▶ [YOUR OBJECTIVE] Leave out the images and set down the records below exactly.
"""
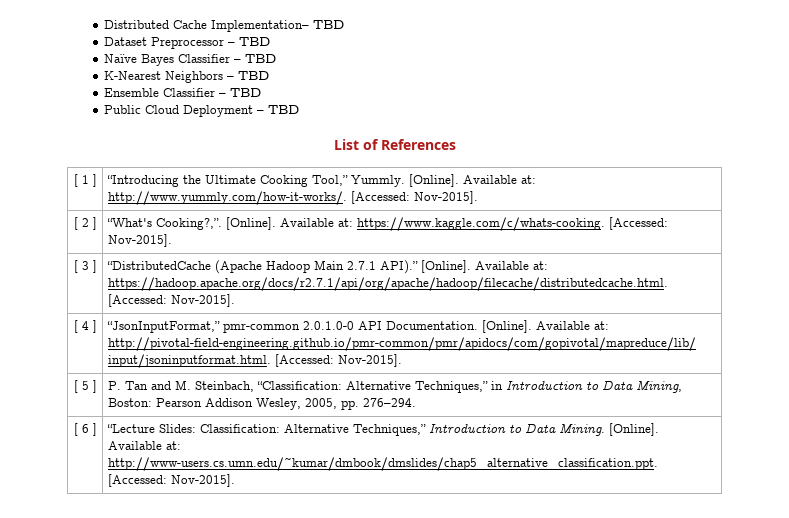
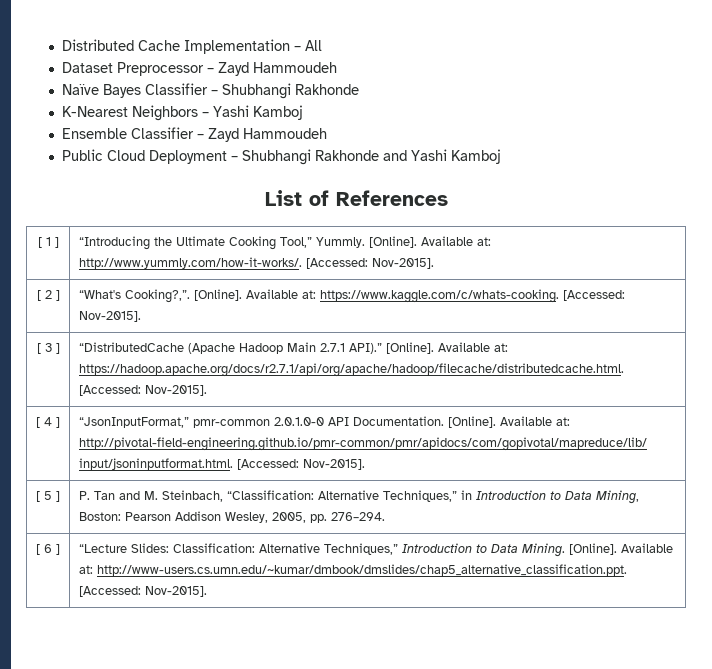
- Distributed Cache Implementation– TBD
+ Distributed Cache Implementation – All
- Dataset Preprocessor – TBD
+ Dataset Preprocessor – Zayd Hammoudeh
- Naïve Bayes Classifier – TBD
+ Naïve Bayes Classifier – Shubhangi Rakhonde
- K-Nearest Neighbors – TBD
+ K-Nearest Neighbors – Yashi Kamboj
- Ensemble Classifier – TBD
+ Ensemble Classifier – Zayd Hammoudeh
- Public Cloud Deployment – TBD
+ Public Cloud Deployment – Shubhangi Rakhonde and Yashi Kamboj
"""
▶ [RESULT OF THIS EXERCISE]
- Distributed Cache Implementation– TBD
+ Distributed Cache Implementation – All
- Dataset Preprocessor – TBD
+ Dataset Preprocessor – Zayd Hammoudeh
- Naïve Bayes Classifier – TBD
+ Naïve Bayes Classifier – Shubhangi Rakhonde
- K-Nearest Neighbors – TBD
+ K-Nearest Neighbors – Yashi Kamboj
- Ensemble Classifier – TBD
+ Ensemble Classifier – Zayd Hammoudeh
- Public Cloud Deployment – TBD
+ Public Cloud Deployment – Shubhangi Rakhonde and Yashi Kamboj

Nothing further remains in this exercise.